Keyboard emulated VI-like editing

macroxue

28 Jan 2017, 20:48

I have been long missing the editing power of VI outside the editor, for example, when writing an email or composing a post like this in a browser. Now I have a major update to the firmware of my keyboard to provide a usable VI-like editing environment almost everywhere. The idea is as simple as translating one key sequence to another key sequence.

For example, h,j,k and l move the cursor in VI and they can be mapped to left, down, up and right arrow keys in a browser. This is straightforward and I believe all multi-layered keyboards can do that. The challenge is to take a further step to have
command sequences like "3b" to move the cursor three words backwards, "c2w" to change the next two words, and "ddp" to
swap two lines.

In a browser, there are a set of editing commands to work with. They are basically combinations from {shift, control, left, right, up, down, backspace, delete, home, end, page-up, page-down} plus control-c for copy, control-v for paste, control-x for cut, control-z for undo and control-y for redo.

Take the above VI sequences for example. "3b" can be translated to 3 times of control-left combo. "c2w" becomes control-shift-right twice and switching to insert mode. "ddp" is more like home, shift-end, control-x, end, enter and control-v.

However, the editing commands in a browser don't always work the same way. For example, control-right always moves the cursor to the beginning of the next word in Google Docs but it moves the cursor to the end of the current word or the end of the next word when I'm editing this post. So it's hard to get the exact VI behavior since the keyboard has no idea about the editing box in a browser.

Some VI commands can't be easily translated. For example, the '.' command repeats the last text-altering command, which is super useful in VI. This requires the keyboard to remember the entire editing sequence including the entered text which is unbounded in size. Another example is the 'f' command which finds a character in a line and move the cursor there. It can be done with some finesse around control-f which brings up a search box but I haven't got time to implement it. Its behavior probably is browser-dependent.

Do we have some ardent VI users here? Any suggestions for making this more useful? If you are interested, you can find the firmware at https://github.com/macroxue/keyboard-firmware. The two key files are vi_command.h and vi_translator.h. Quite a lot of commands are there but they are far from all. Here is a cheat sheet for VI commands. Some of them are probably impossible to get right with just keyboard firmware.
Image

codemonkeymike

28 Jan 2017, 21:45

I haven't found myself writing any C since college but I do know that you can run Neovim in headless mode. What you could do then is funnel in the text your headless Neovim instance as well as the commands. Run your keyboard commands in the Neovim instance and sync the changes with the text you are modifying on the screen. This is, I believe how, Sublime text does its vi-mode.

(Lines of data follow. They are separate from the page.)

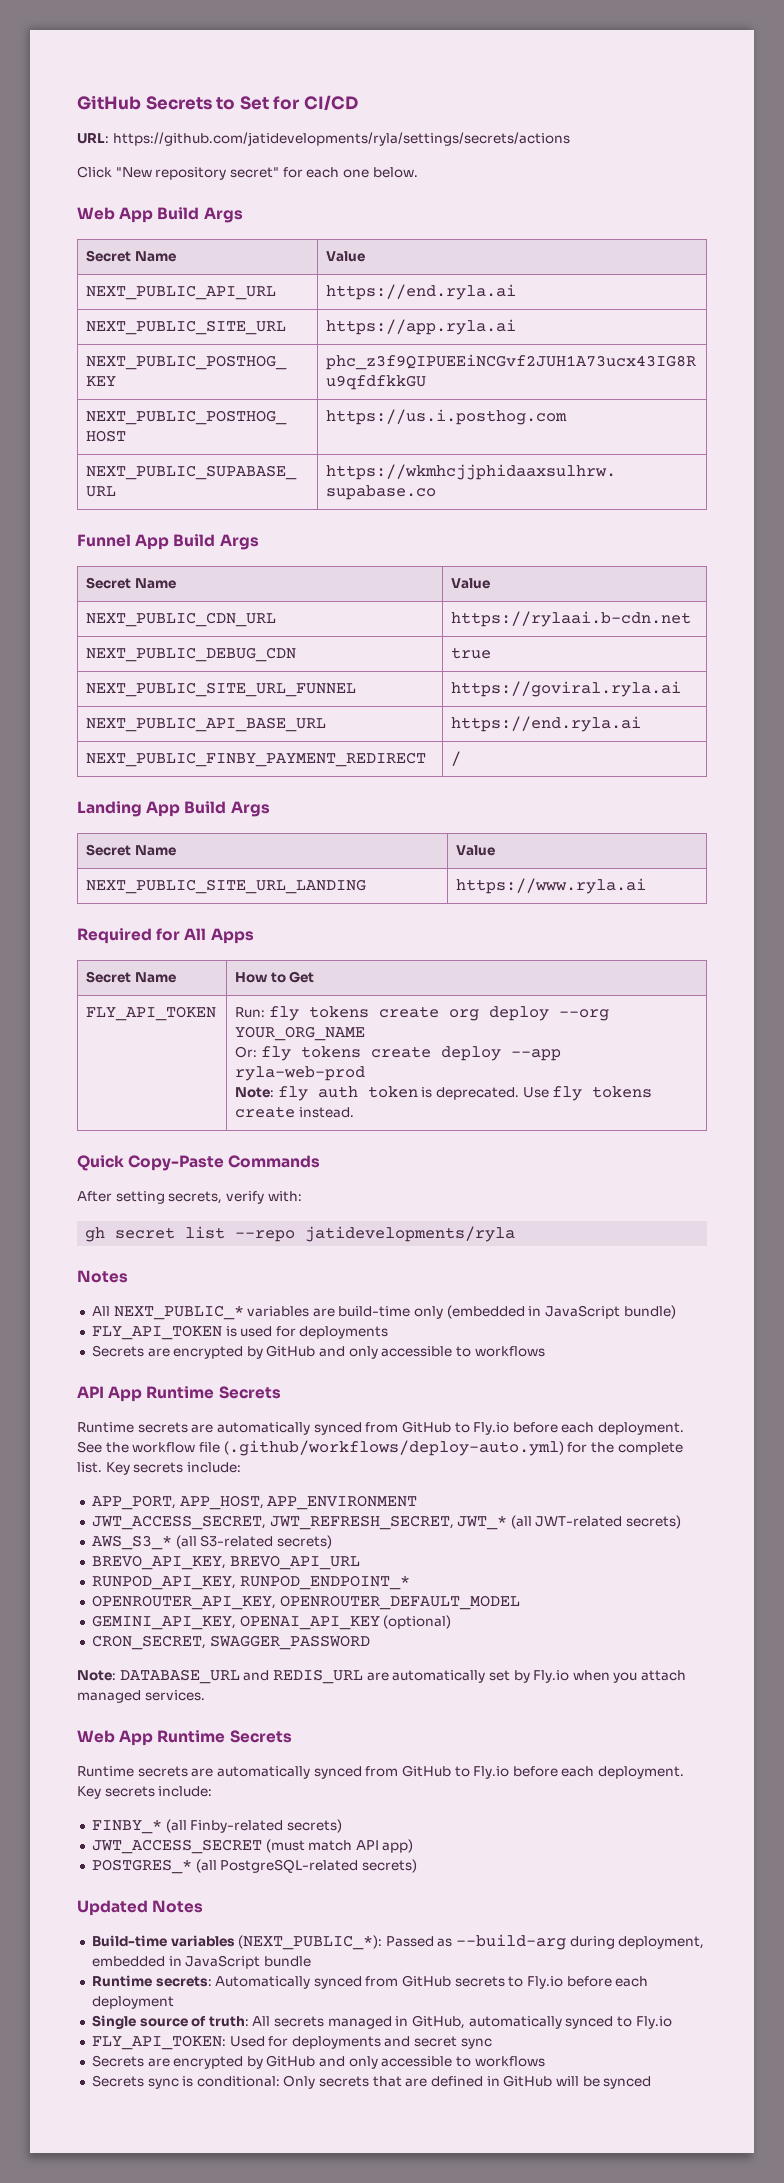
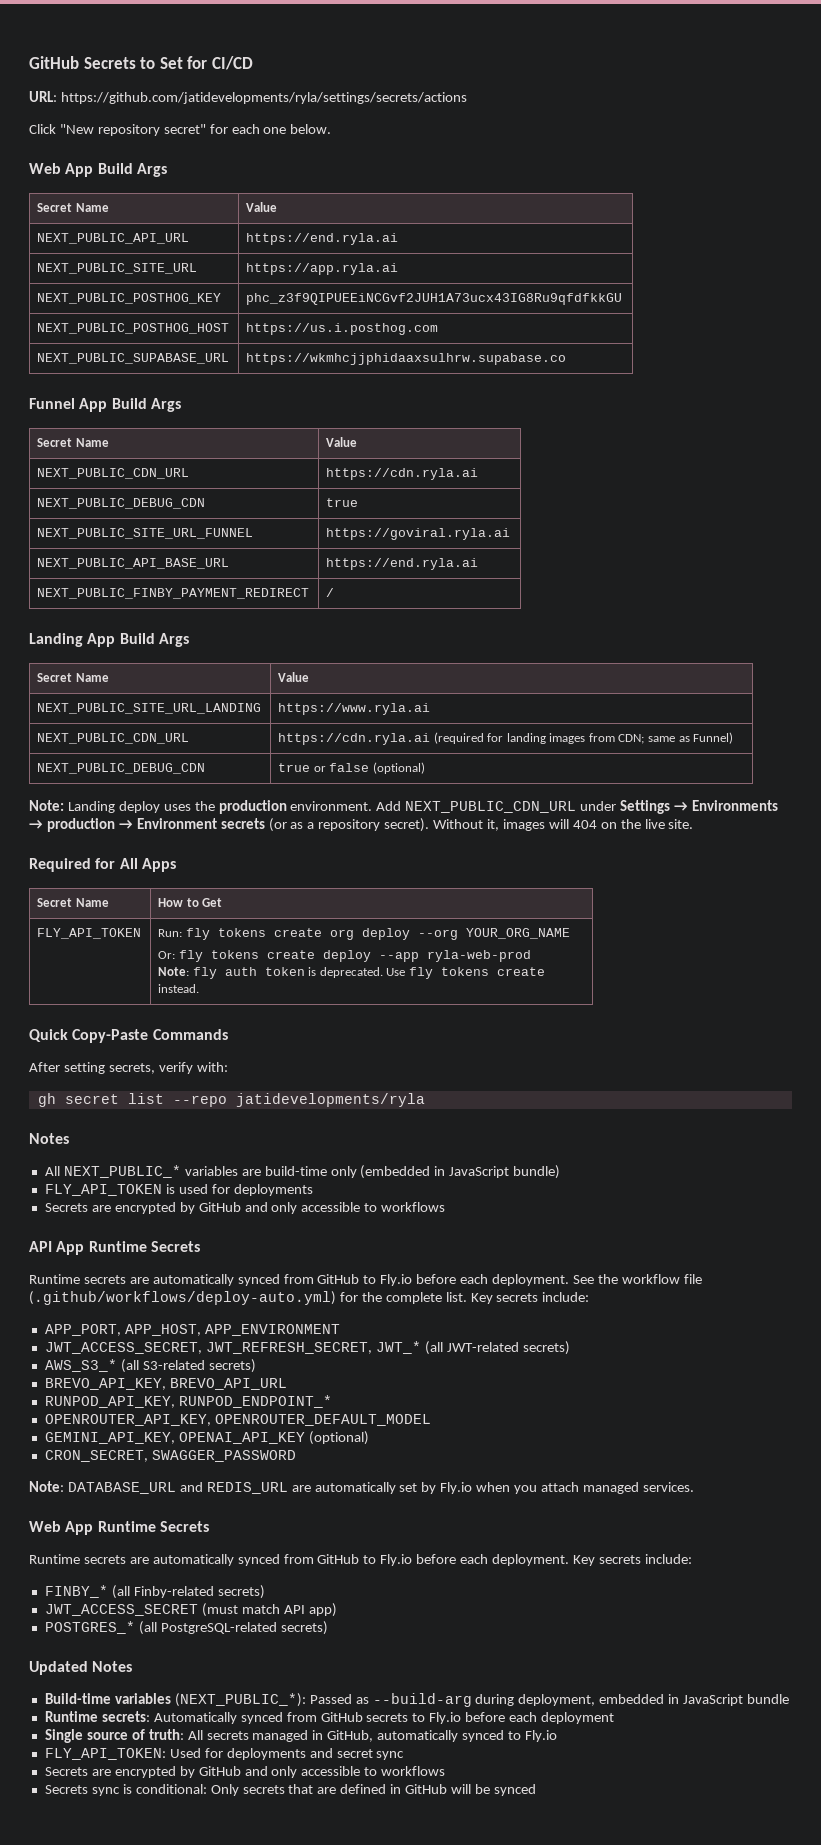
  Funnel App Build Args
  Secret Name | Value
- NEXT_PUBLIC_CDN_URL | https://rylaai.b-cdn.net
+ NEXT_PUBLIC_CDN_URL | https://cdn.ryla.ai
+ NEXT_PUBLIC_CDN_URL | https://cdn.ryla.ai (required for landing images from CDN; same as Funnel)
+ NEXT_PUBLIC_DEBUG_CDN | true or false (optional)
+ Note: Landing deploy uses the production environment. Add NEXT_PUBLIC_CDN_URL under Settings → Environments → production → Environment secrets (or as a repository secret). Without it, images will 404 on the live site.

I say this as an alternative to actually rewriting vim on a keyboard.

User avatar
Laser
emacs -nw

28 Jan 2017, 21:55

I think there was a thread like this somewhere (with this idea, or this question - where is the best place to implement a modal layer at OS level) - and I think the answer is: somewhere at the level of the operating system.

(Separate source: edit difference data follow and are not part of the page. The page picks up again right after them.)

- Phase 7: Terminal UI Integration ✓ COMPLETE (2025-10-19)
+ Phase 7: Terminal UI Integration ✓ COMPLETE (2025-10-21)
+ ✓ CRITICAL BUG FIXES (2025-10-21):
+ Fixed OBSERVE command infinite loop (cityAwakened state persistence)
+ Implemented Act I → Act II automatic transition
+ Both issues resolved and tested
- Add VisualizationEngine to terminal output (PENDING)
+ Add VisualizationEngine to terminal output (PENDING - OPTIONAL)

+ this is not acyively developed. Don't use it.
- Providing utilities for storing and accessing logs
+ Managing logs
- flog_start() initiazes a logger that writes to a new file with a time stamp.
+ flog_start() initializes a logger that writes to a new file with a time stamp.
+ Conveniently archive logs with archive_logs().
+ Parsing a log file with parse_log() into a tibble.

In your keyboard firmware, you can monitor *inserted* text, but you can not monitor what text gets deleted, how many lines/rows/'text objects' etc. your cursor jumped or deleted and so on. The best place, the place that has all the info is of course the focused, running software application, but it's not practical to expect all software to support a modal (vim like layer). Unfortunately. The next best thing would be then the OS, which - in many cases, perhaps not all - can install hooks (or use some other mechanisms) to 'get' a meaning of what's happening inside an application. A number of graphical "text-area" widgets could be supported, or even extended/replaced, to report to the OS (i.e your modal app) cursor movement, text deletion, processing and so on; similar to the graphical 'text-area' widgets, a number of terminal emulators (or at least a good one) could be extended to report that info (if one who could be queried can't be found already). This is all hypothetical, but really I can't see another 'place' to do this stuff.

codemonkeymike

28 Jan 2017, 22:51

Laser's title text gave me a bit an idea. You could write the command by composing readline/emacs commands which are used in most programs and browsers. For example using the readline "alt+b" for vi's "b". The nice thing is that any program that implements a yank buffer or whatever it is called in readline will allow you to have a pseudo vi buffer.